# WHAT IS EXPECTED:
From the first line to the last, copy the data exactly and drop the pictures.

# DATA UNDER STUDY:
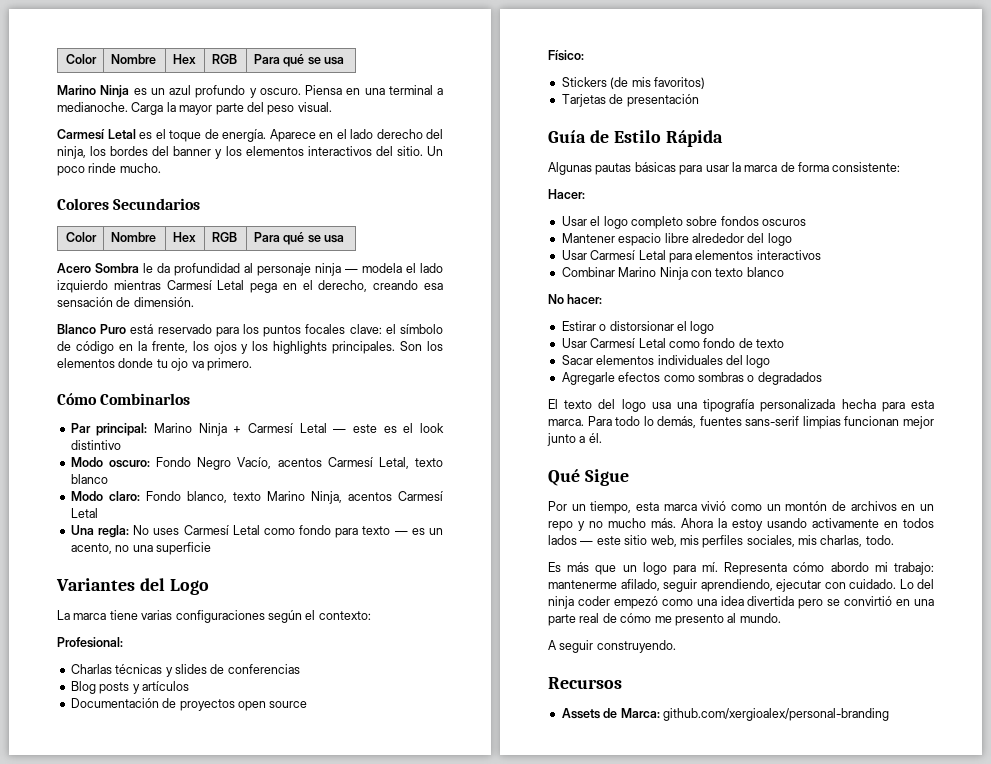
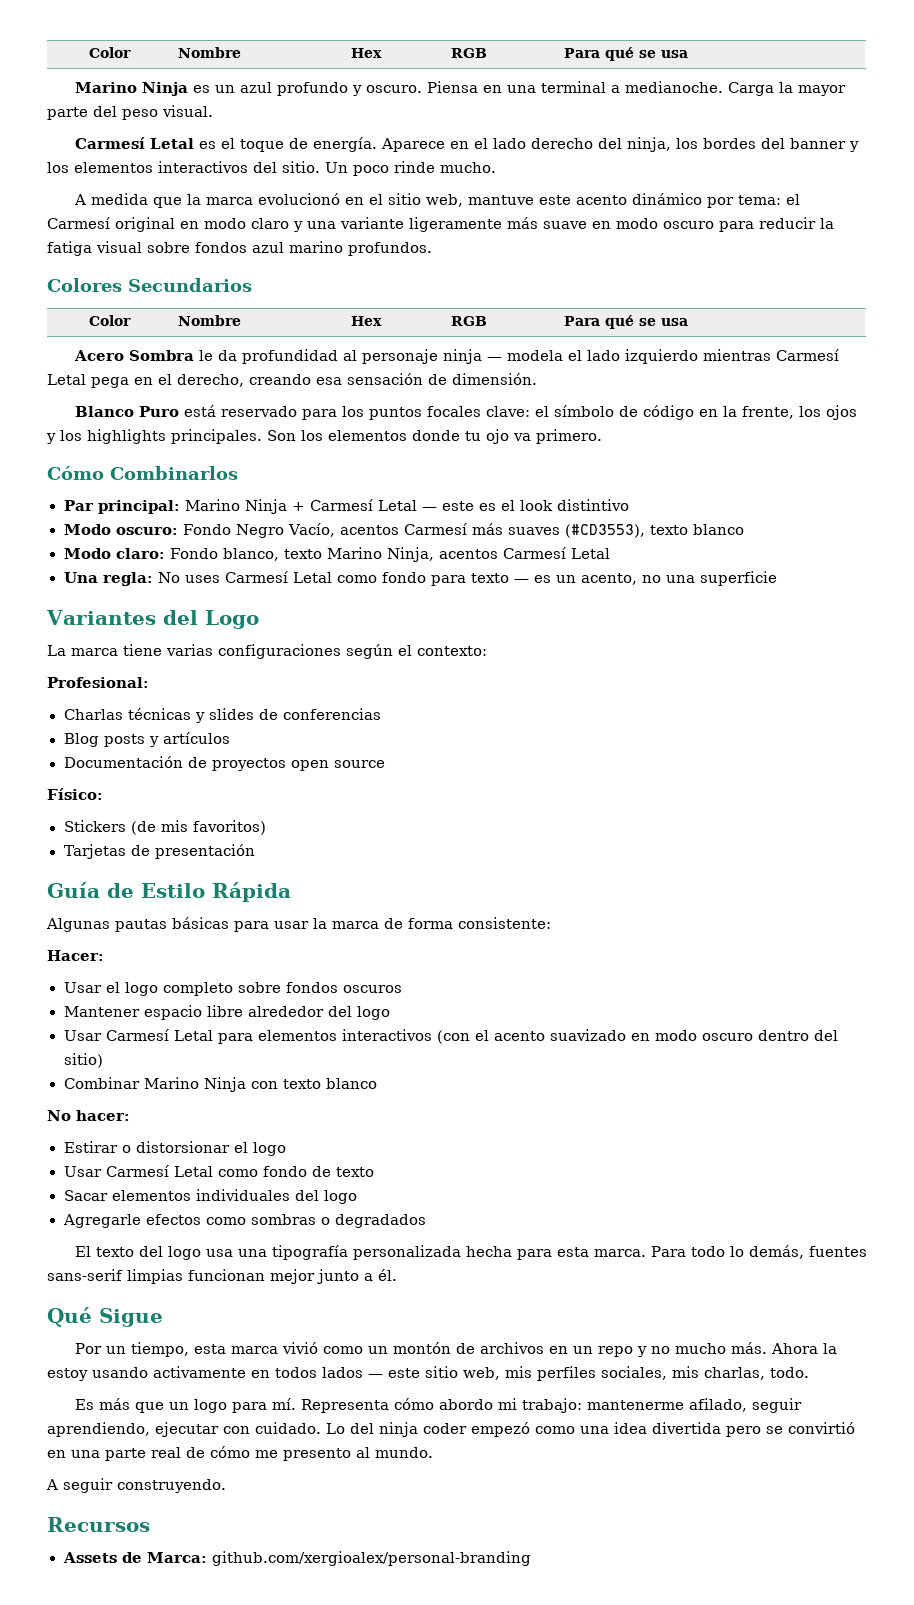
+ A medida que la marca evolucionó en el sitio web, mantuve este acento dinámico por tema: el Carmesí original en modo claro y una variante ligeramente más suave en modo oscuro para reducir la fatiga visual sobre fondos azul marino profundos.
- Modo oscuro: Fondo Negro Vacío, acentos Carmesí Letal, texto blanco
+ Modo oscuro: Fondo Negro Vacío, acentos Carmesí más suaves (#CD3553), texto blanco
- Usar Carmesí Letal para elementos interactivos
+ Usar Carmesí Letal para elementos interactivos (con el acento suavizado en modo oscuro dentro del sitio)

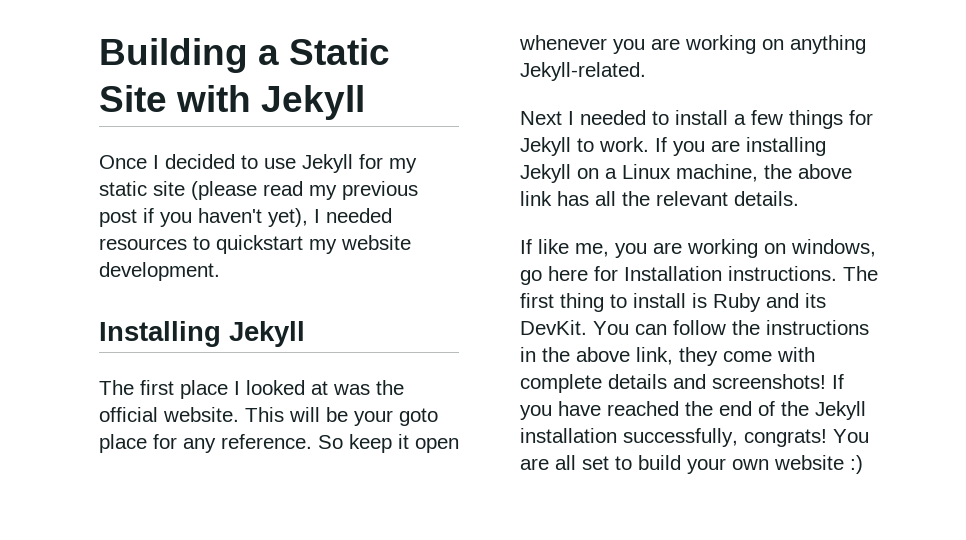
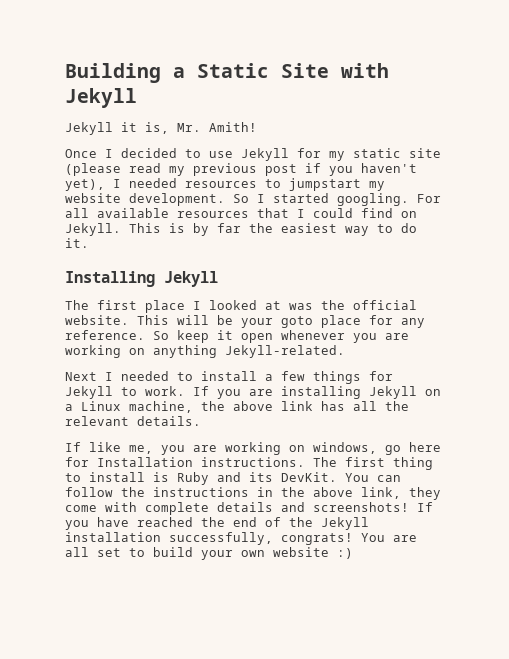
+ Jekyll it is, Mr. Amith!
- Once I decided to use Jekyll for my static site (please read my previous post if you haven't yet), I needed resources to quickstart my website development.
+ Once I decided to use Jekyll for my static site (please read my previous post if you haven't yet), I needed resources to jumpstart my website development. So I started googling. For all available resources that I could find on Jekyll. This is by far the easiest way to do it.

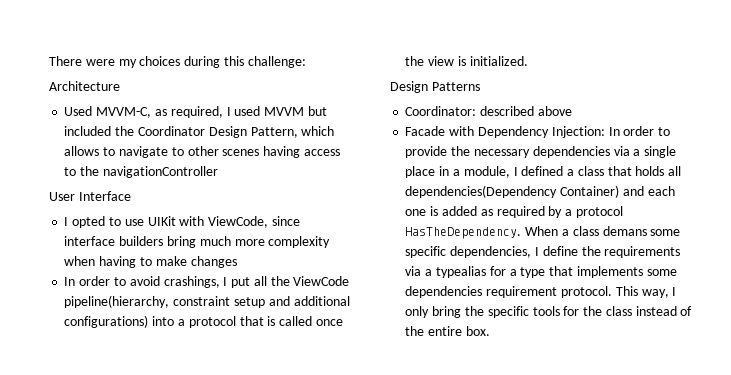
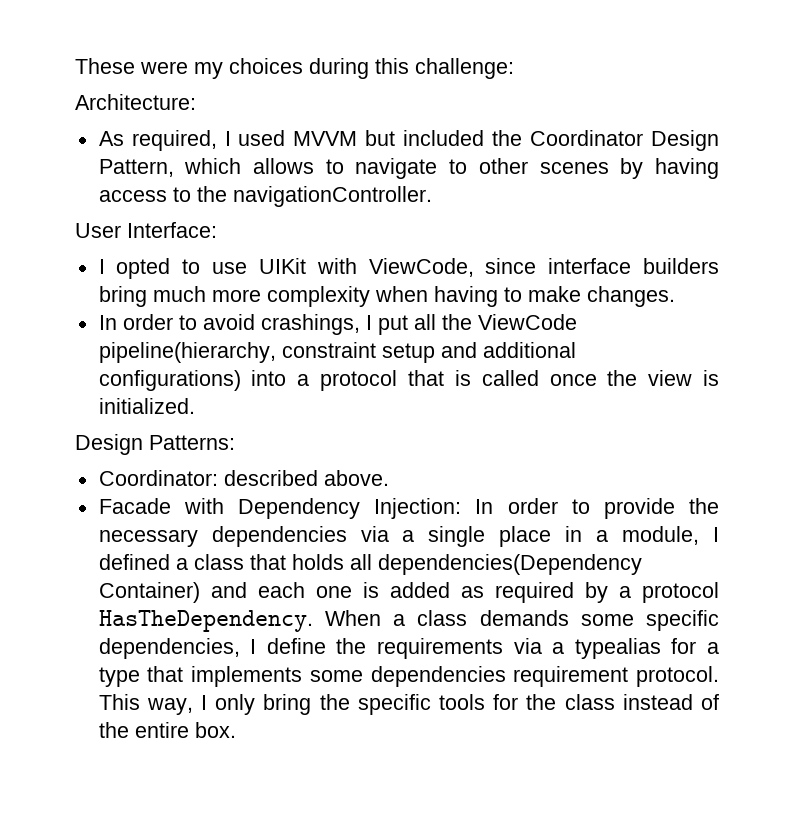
- There were my choices during this challenge:
+ These were my choices during this challenge:
- Architecture
- Used MVVM-C, as required, I used MVVM but included the Coordinator Design Pattern, which allows to navigate to other scenes having access to the navigationController
+ Architecture:
+ As required, I used MVVM but included the Coordinator Design Pattern, which allows to navigate to other scenes by having access to the navigationController.
- User Interface
+ User Interface:
- I opted to use UIKit with ViewCode, since interface builders bring much more complexity when having to make changes
+ I opted to use UIKit with ViewCode, since interface builders bring much more complexity when having to make changes.
- Design Patterns
+ Design Patterns:
- Coordinator: described above
+ Coordinator: described above.
- When a class demans some specific dependencies, I define the requirements via a typealias for a type that implements some dependencies requirement protocol.
+ When a class demands some specific dependencies, I define the requirements via a typealias for a type that implements some dependencies requirement protocol.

# RESULT OF THE TASK:
+ A medida que la marca evolucionó en el sitio web, mantuve este acento dinámico por tema: el Carmesí original en modo claro y una variante ligeramente más suave en modo oscuro para reducir la fatiga visual sobre fondos azul marino profundos.
- Modo oscuro: Fondo Negro Vacío, acentos Carmesí Letal, texto blanco
+ Modo oscuro: Fondo Negro Vacío, acentos Carmesí más suaves (#CD3553), texto blanco
- Usar Carmesí Letal para elementos interactivos
+ Usar Carmesí Letal para elementos interactivos (con el acento suavizado en modo oscuro dentro del sitio)

+ Jekyll it is, Mr. Amith!
- Once I decided to use Jekyll for my static site (please read my previous post if you haven't yet), I needed resources to quickstart my website development.
+ Once I decided to use Jekyll for my static site (please read my previous post if you haven't yet), I needed resources to jumpstart my website development. So I started googling. For all available resources that I could find on Jekyll. This is by far the easiest way to do it.

- There were my choices during this challenge:
+ These were my choices during this challenge:
- Architecture
- Used MVVM-C, as required, I used MVVM but included the Coordinator Design Pattern, which allows to navigate to other scenes having access to the navigationController
+ Architecture:
+ As required, I used MVVM but included the Coordinator Design Pattern, which allows to navigate to other scenes by having access to the navigationController.
- User Interface
+ User Interface:
- I opted to use UIKit with ViewCode, since interface builders bring much more complexity when having to make changes
+ I opted to use UIKit with ViewCode, since interface builders bring much more complexity when having to make changes.
- Design Patterns
+ Design Patterns:
- Coordinator: described above
+ Coordinator: described above.
- When a class demans some specific dependencies, I define the requirements via a typealias for a type that implements some dependencies requirement protocol.
+ When a class demands some specific dependencies, I define the requirements via a typealias for a type that implements some dependencies requirement protocol.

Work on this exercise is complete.